■ **AIM OF THE TASK**: Of the lines listed below, return exactly those that run from the line containing "[104,570,313,589] ||loops:repeat|| ->" through the line containing "-> [28,452,389,467] hoc2020_different.customRepeatLoop()", both included.
-- EXERCISE INPUT follows --
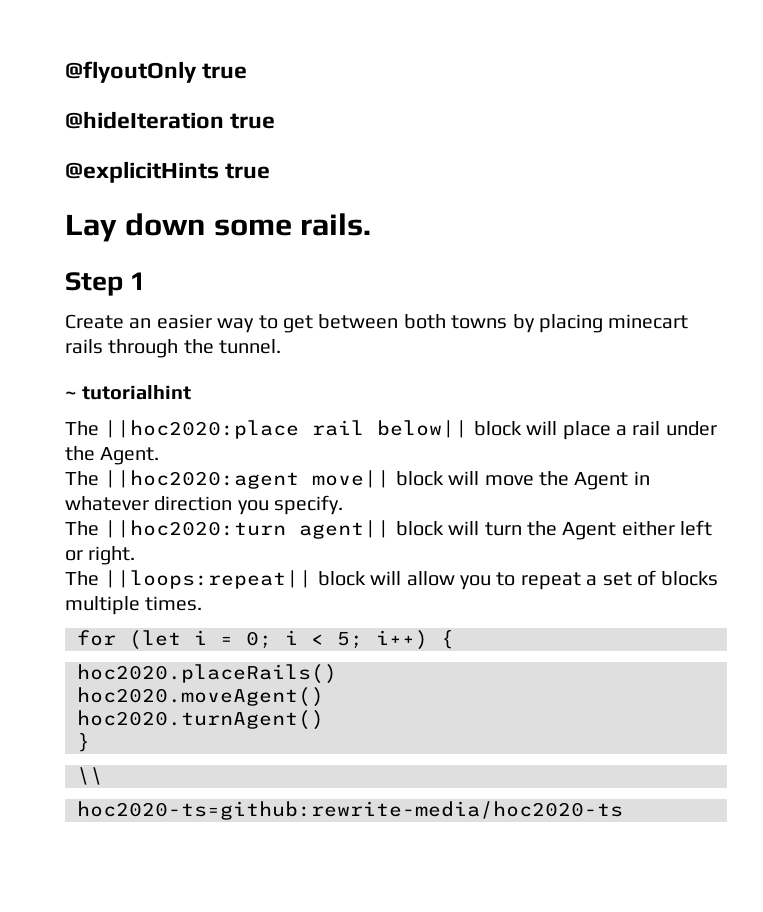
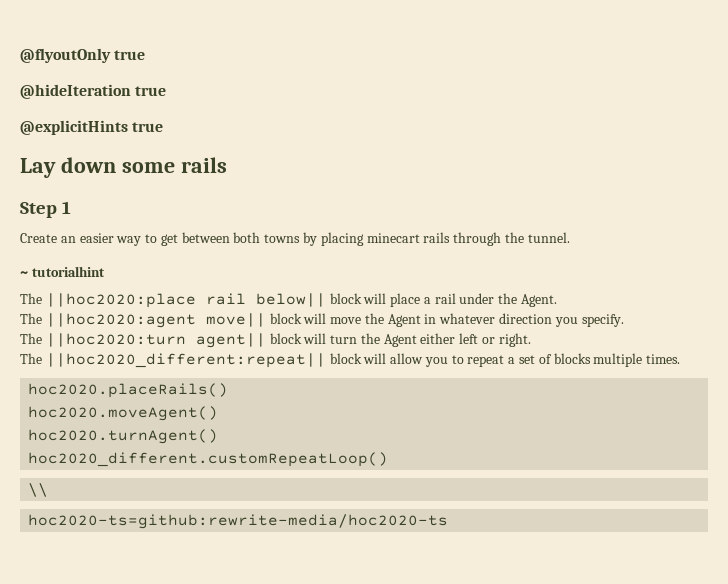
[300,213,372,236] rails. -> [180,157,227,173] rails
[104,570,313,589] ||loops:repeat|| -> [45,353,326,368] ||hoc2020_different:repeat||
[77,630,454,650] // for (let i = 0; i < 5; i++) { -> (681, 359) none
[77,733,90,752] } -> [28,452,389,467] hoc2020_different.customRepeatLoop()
-- EXERCISE INPUT concluded --
-- EXERCISE INPUT follows --
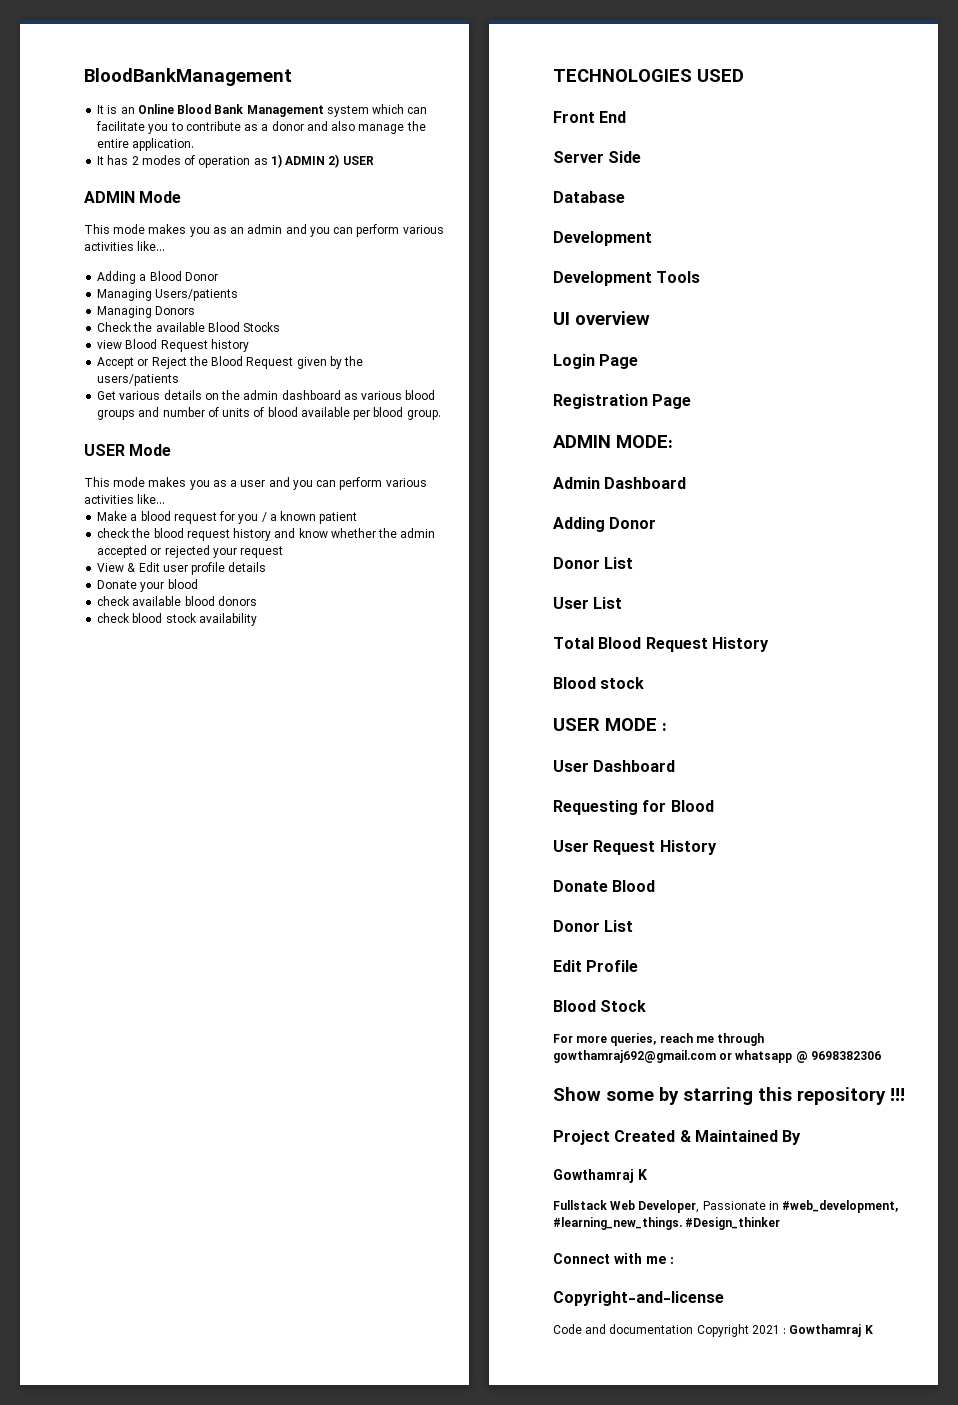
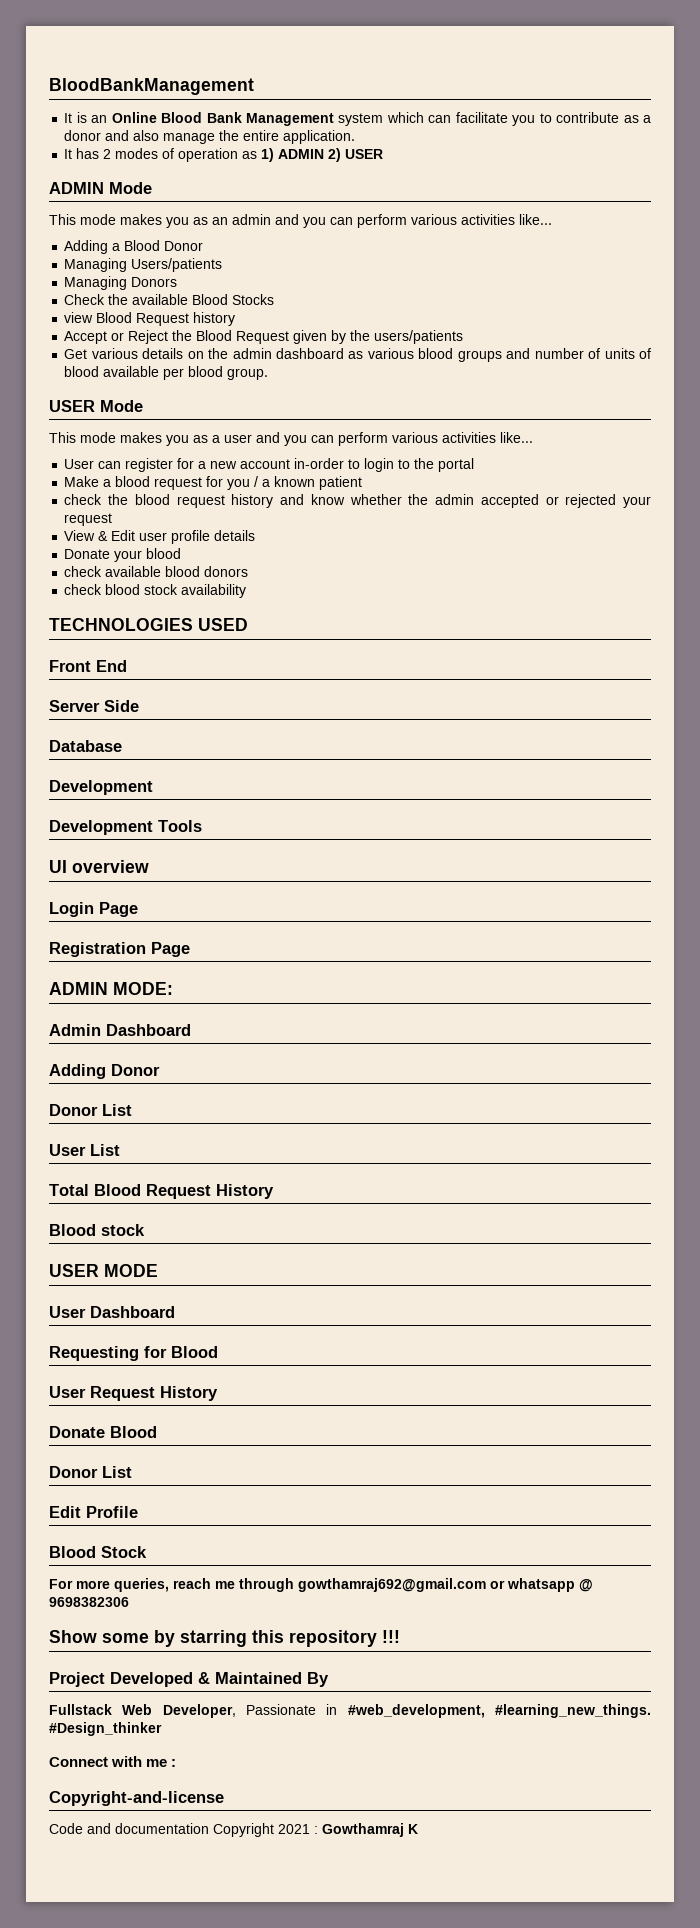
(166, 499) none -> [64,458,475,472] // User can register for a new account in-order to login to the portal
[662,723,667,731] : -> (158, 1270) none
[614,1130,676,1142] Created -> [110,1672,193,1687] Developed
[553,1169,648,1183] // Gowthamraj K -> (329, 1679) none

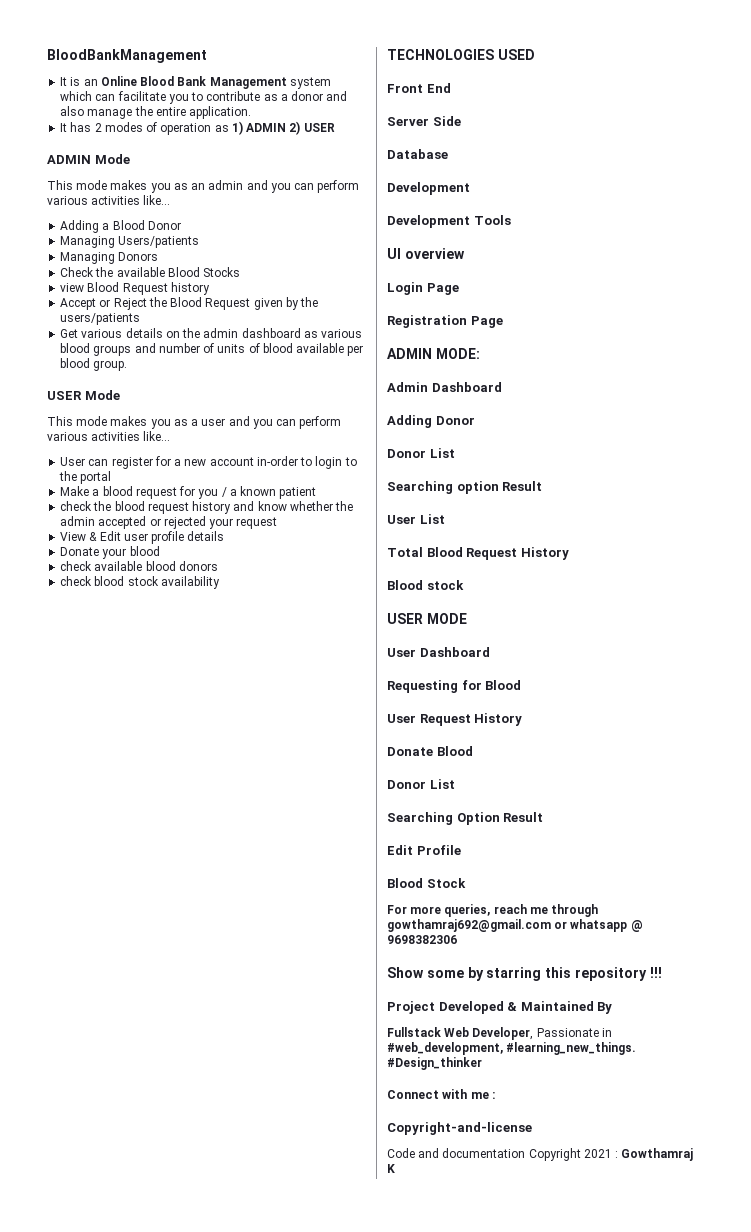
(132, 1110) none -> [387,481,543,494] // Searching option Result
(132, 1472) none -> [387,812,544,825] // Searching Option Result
-- EXERCISE INPUT concluded --
■ **TASK OUTPUT**:
[104,570,313,589] ||loops:repeat|| -> [45,353,326,368] ||hoc2020_different:repeat||
[77,630,454,650] // for (let i = 0; i < 5; i++) { -> (681, 359) none
[77,733,90,752] } -> [28,452,389,467] hoc2020_different.customRepeatLoop()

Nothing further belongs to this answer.